The vector register file has 64 general purpose registers Each vector register can store up to 512 bits of data, each vector can store 16 x 32 bits.

VectorRegFile new.png


Finally, there is a Control Register that is composed of several sub-registers. Some information are shared among all threads, others are thread specific and those registers marked 'thread' have a separate instance per thread.

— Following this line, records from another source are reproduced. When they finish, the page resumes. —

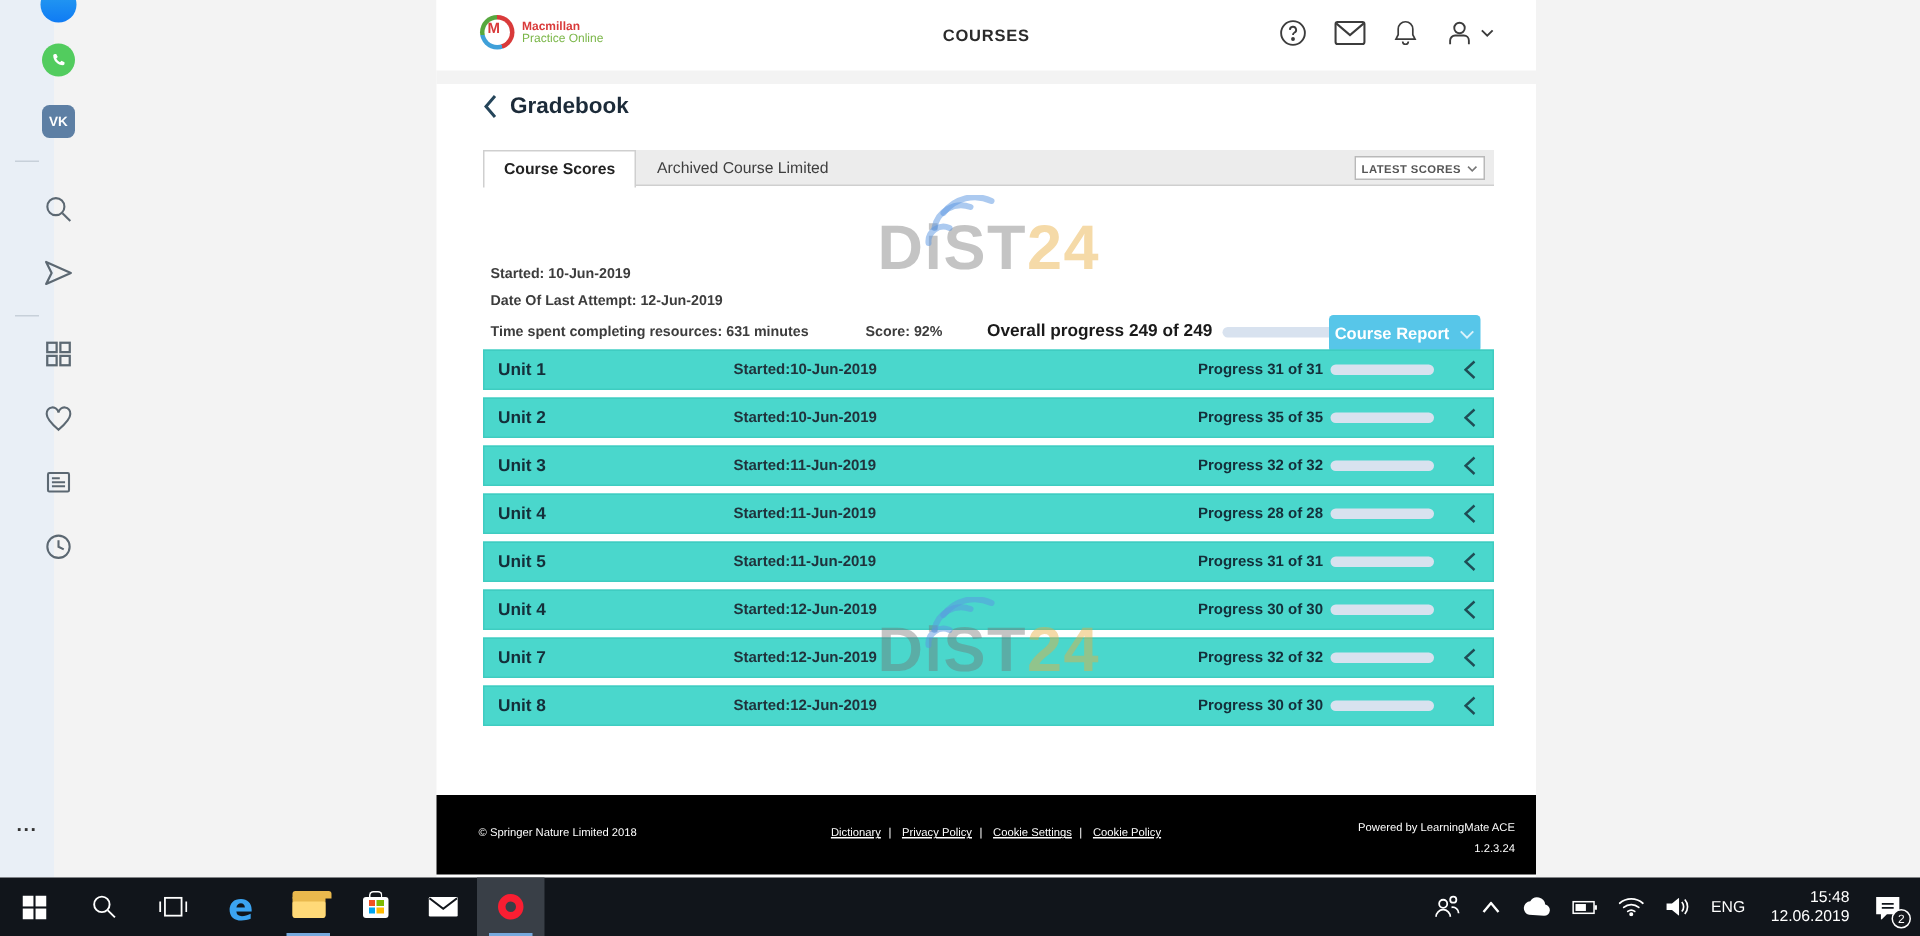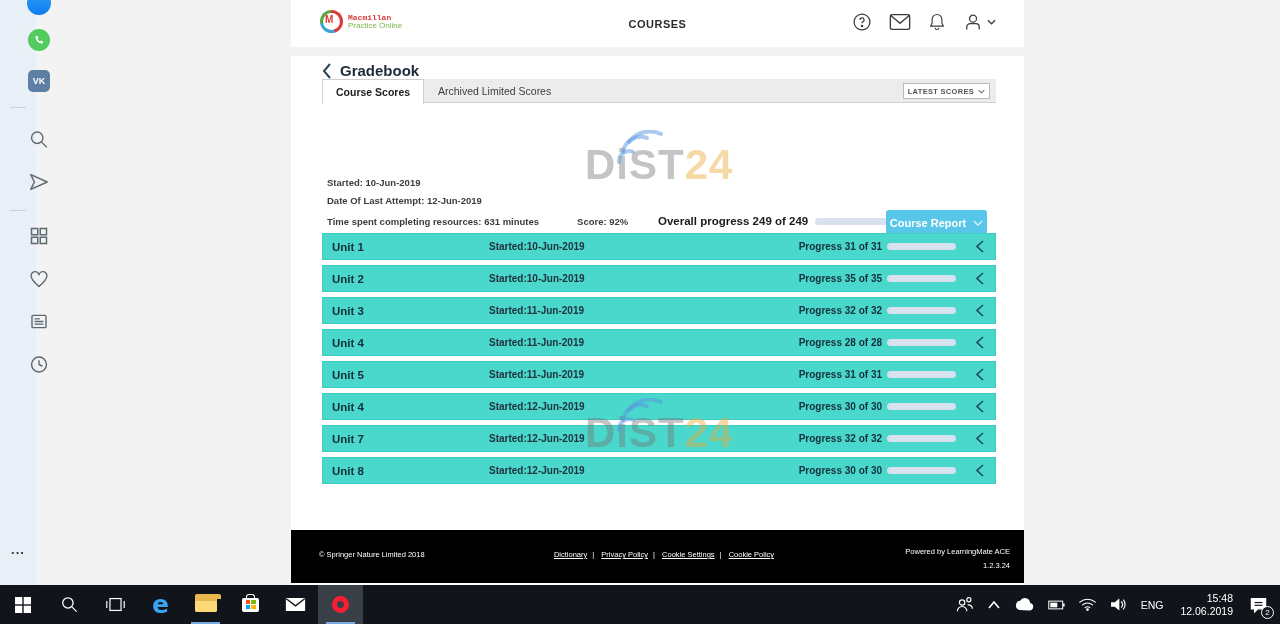"Macmillan" .logo-text .l1 { font-family: Liberation Mono, monospace -> none }
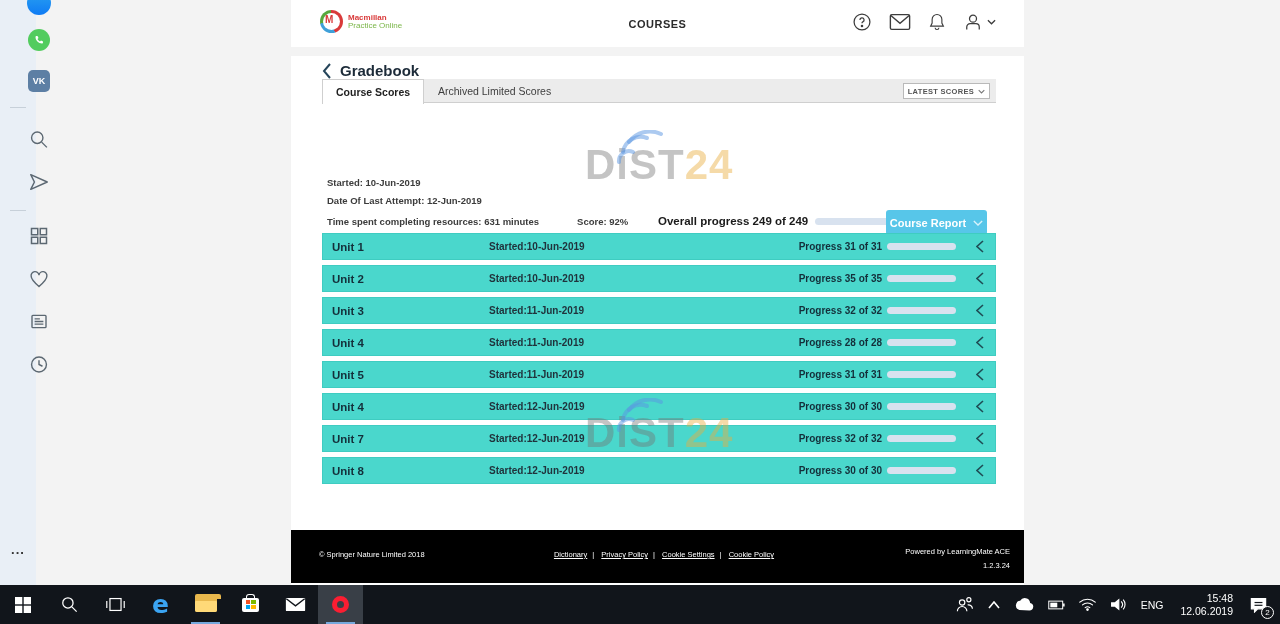"Course Scores" .tabbar { top: 79px -> 100px }
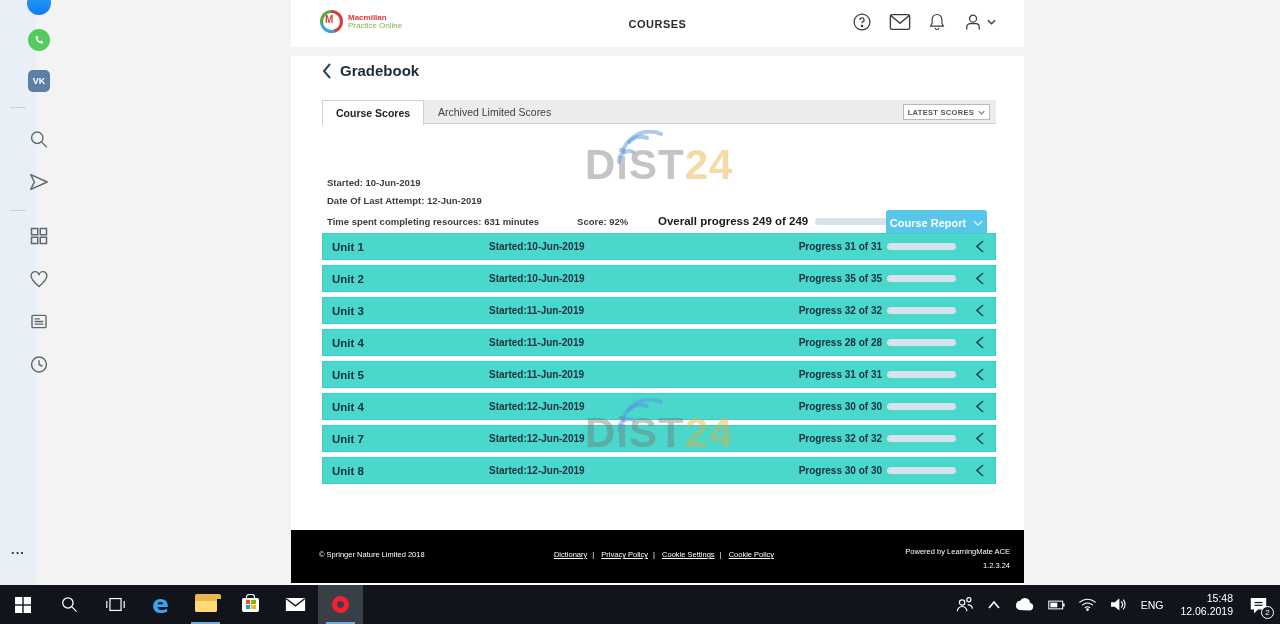"Archived Limited Scores" div.tab { text: Limited Scores -> Course Limited }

Register Read/Write Shared/Thread Description ID
TILE_ID Read Shared Tile ID 0
CORE_ID Read Shared Core ID 1
THREAD_ID Read Thread ThreadID 2
GLOBAL_ID Read Thread Global ID, previous IDs merged as follow: TILE_ID, CORE_ID, THREAD_ID 3
GCOUNTER_LOW Read Shared Low part of the Global counter register which counts processor cycles since reset 4
GCOUNTER_HIGH Read Shared High part of the Global counter register which counts processor cycles since reset 5
THREAD_EN Read Shared Thread enabled mask, 1 bit per thread 6
MISS_DATA Read Shared Count of L1 Data cache misses 7
MISS_INSTR Read Shared Count of L1 Instruction cache misses 8
PC Read Thread Current PC 9
TRAP_REASON Read Thread Trap Cause (see below) 10
THREAD_STATUS Read/Write Thread Thread Status2 (see below) 11
ARGC Read/Write Shared The number of strings pointed to by argv 12
ARGV Read/Write Shared The address of command line arguments passed to main() 13
THREAD_NUMB Read Shared The number of total hardware threads 14
THREAD_MISS_CC Read Thread The per-thread clock cycles while the thread is idle due memory operations. 15
KERNEL_WORK Read Thread The per-thread kernel clock cycles. 16
CPU_CTRL_REG Read/Write Shared CPU mode register. At the moment only write policy used by the cache controller is implemented. 0 for write-back, 1 for write-through 17
UNCOHERENCE_MAP Read/Write Shared Address the non-coherent table in the control register. It stores information about the non-coherent memory regions. User can define non-coherent regions addressing this special purpose register. 19
DEBUG_BASE_ADDR Read/Write Shared Debug registers base address. The NPU is equipped with 16 debug registers. DEBUG_BASE_ADDR fetches the value of the first debug register, DEBUG_BASE_ADDR+1 the second and so on. 20

Trap Cause: in the current state only traps due to misaligned memory accesses can raise:

  1. SPM_ADDR_MISALIGN: Misaligned memory access in the SPM unit.
  2. LDST_ADDR_MISALIGN: Misaligned memory access in the LDST unit.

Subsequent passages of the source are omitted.